Besides the Macy’s Annual Holiday Parade and stuffing our faces with bird, we have one more constant to look forward to during the November holiday: traveling. An estimated 21 million Americans will be traveling this holiday season. Millions of them are expected to converge on American airports in the days leading up to Thanksgiving, with ticket sales surpassing pre-Sept. 11, 2001 numbers.
Air travel usually leads to frustration and stress, but as we all prepare to celebrate this season, many of us hopping aboard planes to get to our turkey-chowing destinations, we should keep a positive outlook on our travel arrangements.
I was in Washington, D.C. visiting my sister just last weekend. After spending 13 hours of my four-day vacation on airplanes and about seven additional hours waiting in airports, I came to the conclusion that the airport is an environment that truly brings out a primitive state of being in humans.
We are at our worst in airports. Our manners, appearances, habits and emotions are magnified and our wits are tested in the stressful environment.
Inside their secure walls, flyers late for connecting flights run down those of us too slow to keep up. People scream at “Arrivals” and “Destinations” monitors, cursing the air travel gods and throwing their carry-on luggage at their feet.
It is ironic that airlines have mottos that express the exact opposite of the feelings of the passengers they transport around the globe: “Fly the friendly skies,” “We love to fly and it shows” and “We know why you fly.”

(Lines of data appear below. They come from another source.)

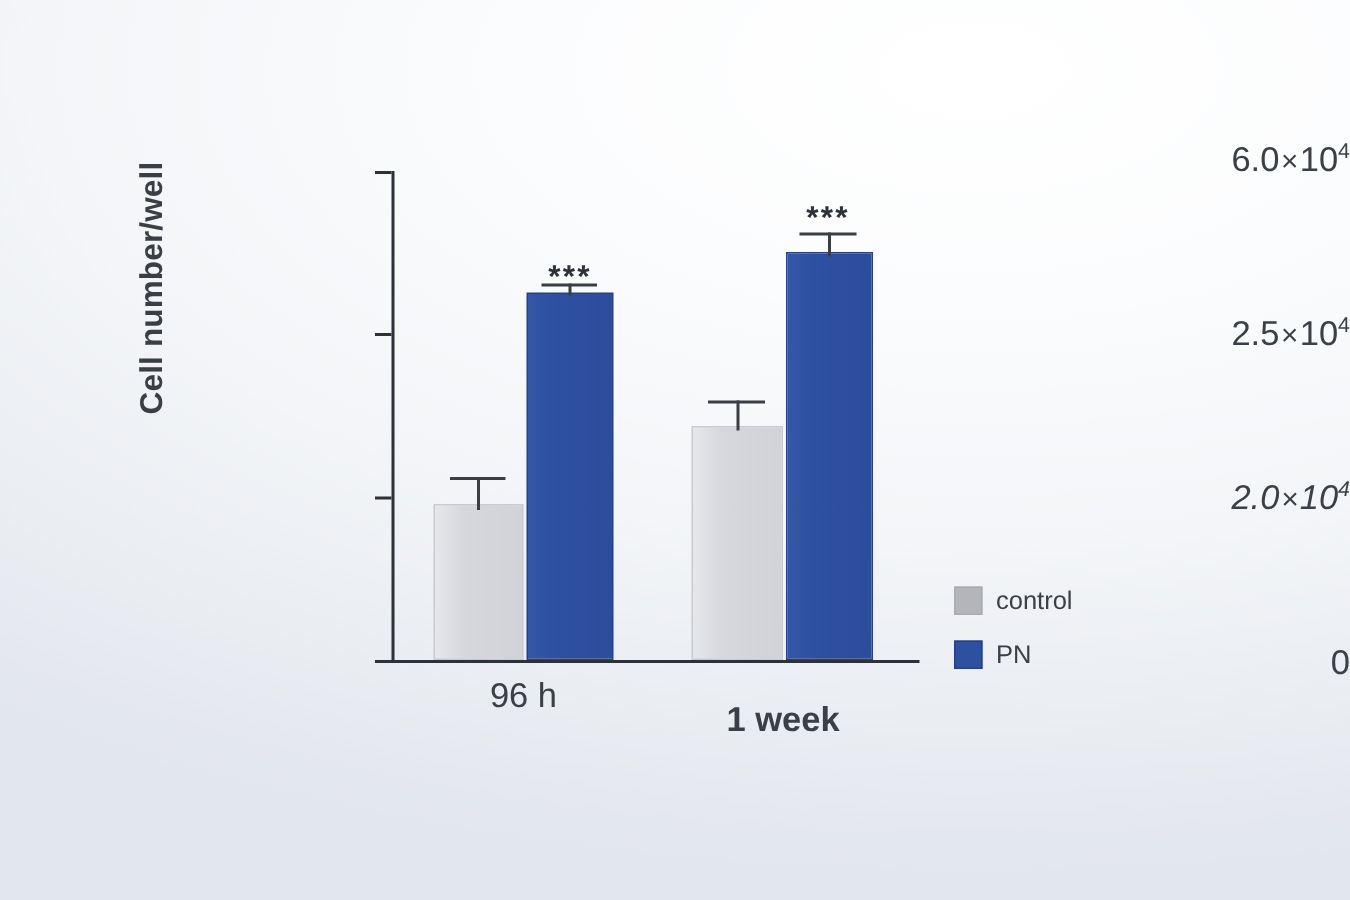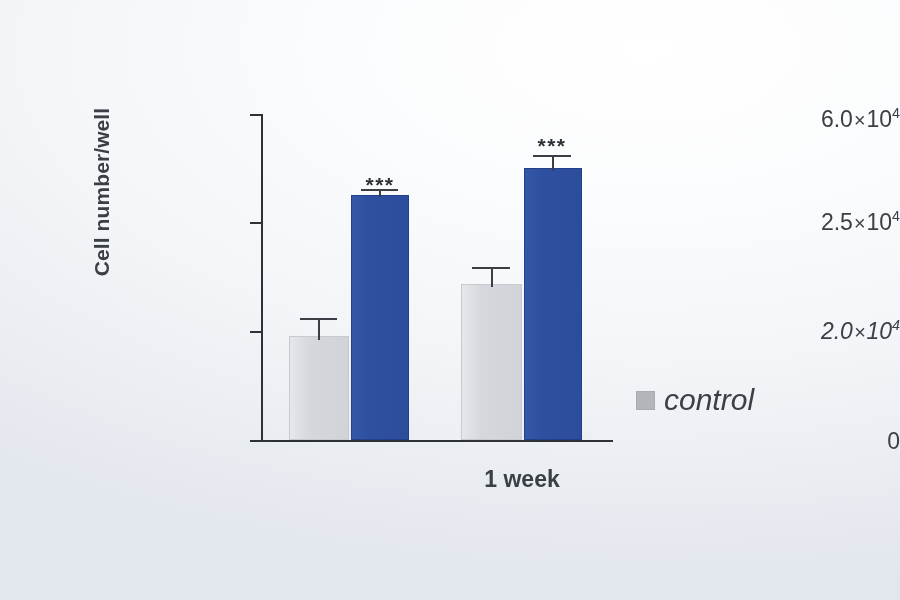--- a/index.html
+++ b/index.html
@@ -170,7 +170,7 @@
 
   <div id="plot">
 
-    <div class="tick-label" style="top:108px; width:245px;">
+    <div class="tick-label" style="top:95px; width:245px;">
       <span>6.0</span><span class="tick-mul">×</span><span>10</span><sup>4</sup>
     </div>
 

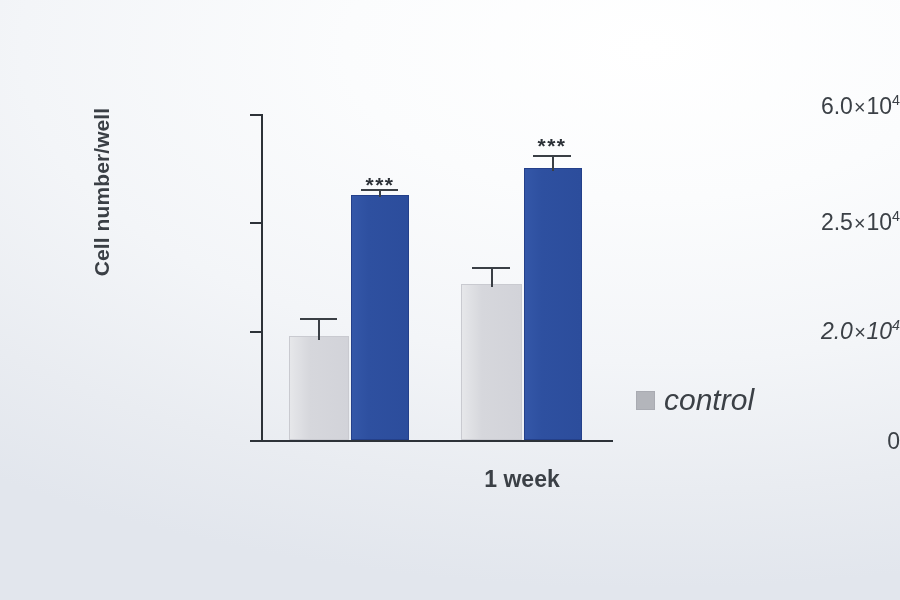--- a/index.html
+++ b/index.html
@@ -154,11 +154,10 @@
     border: 1px solid #24408a;
   }
   .legend-label {
-    font-size: 30px;
+    font-size: 17px;
     color: #3b4046;
     line-height: 1;
     white-space: nowrap;
-    font-style: italic;
   }
 </style>
 </head>

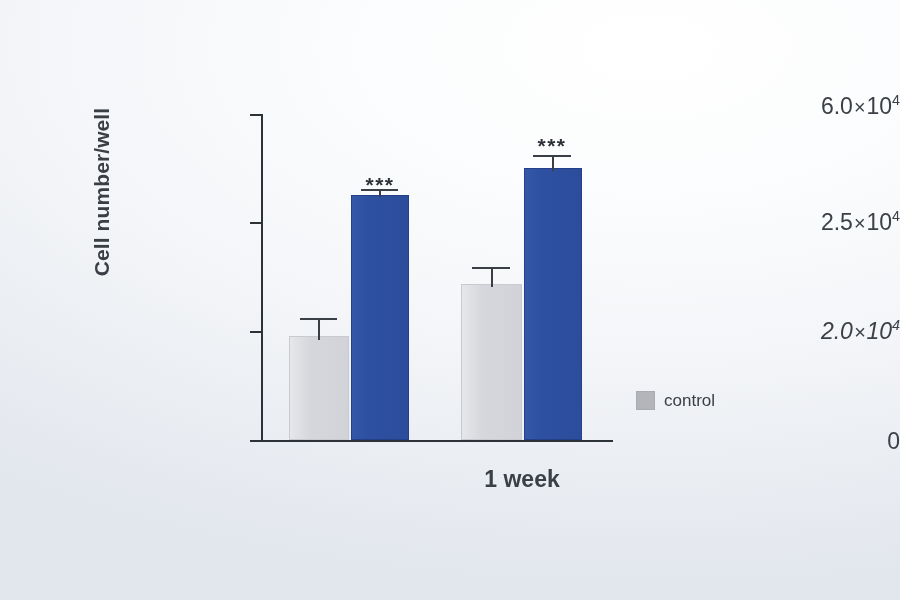--- a/index.html
+++ b/index.html
@@ -220,6 +220,10 @@
       <span class="legend-swatch control"></span>
       <span class="legend-label">control</span>
     </div>
+    <div class="legend-row">
+      <span class="legend-swatch pn"></span>
+      <span class="legend-label">PN</span>
+    </div>
   </div>
 
 </div>

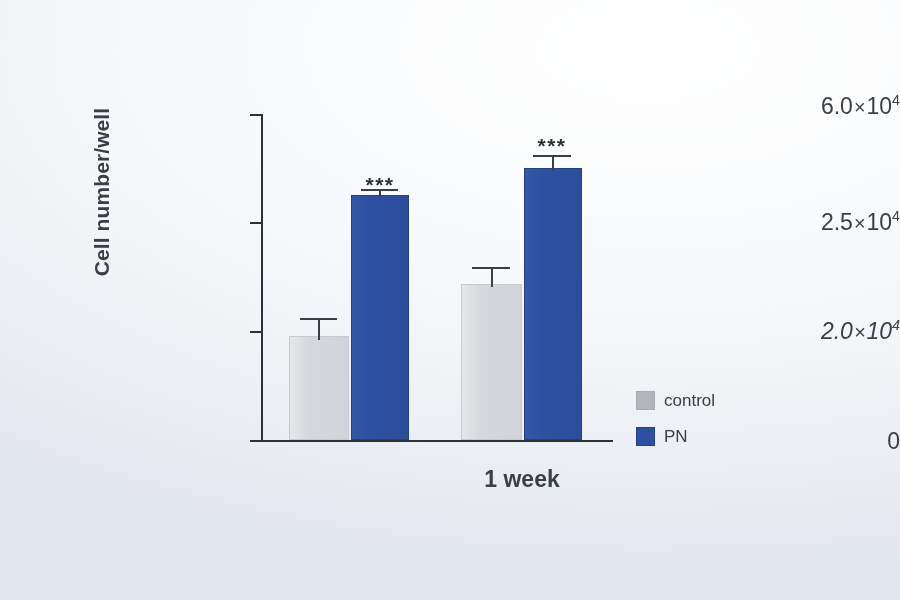--- a/index.html
+++ b/index.html
@@ -200,6 +200,7 @@
 
     <div class="sig-label" style="left:350px; top:174px; width:60px;">***</div>
 
+    <div class="cat-label" style="left:279px; top:452px; width:140px;">96 h</div>
 
     <div class="bar control" style="left:461px; top:284px; width:61px; height:156px;"></div>
     <div class="errbar-stem" style="left:491px; top:267px; height:20px;"></div>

People arrive at airports expecting the worst: impossibly long security lines, delays and cancellations, gate changes causing sprints and dodges through overcrowded hallways and ridiculously overpriced food and drink. Through these expectations, reactions change. People are on edge, stressing over boarding passes, liquids in carry-on baggage and getting to gates on time.
So why after walking through airport doors do we tense up and expose the negative emotions we usually hide?
I thought about this on my way home from Washington, D.C. My trip there was sprinkled with delays and unruly fellow passengers and I had expected the same coming back. But coming home, everything went perfectly. The security lines were long, but they went fast. There was a gate change but it was close. There was flight attendant drama but it was entertaining to watch. Hey, I even saw R&B singer Brandy on my flight.
With a positive outlook, any travel trouble can become bearable, maybe even blissful. All it takes is a change in attitude and a good map of your airport terminal.
So as we all zip up our suitcases and prepare for Thanksgiving feasts across the country, let’s remember to pack our common sense so we aren’t left with just our emotions to handle the inevitable hurdles of traveling.
Taylor Moore is a journalism senior and a Mustang Daily columnist.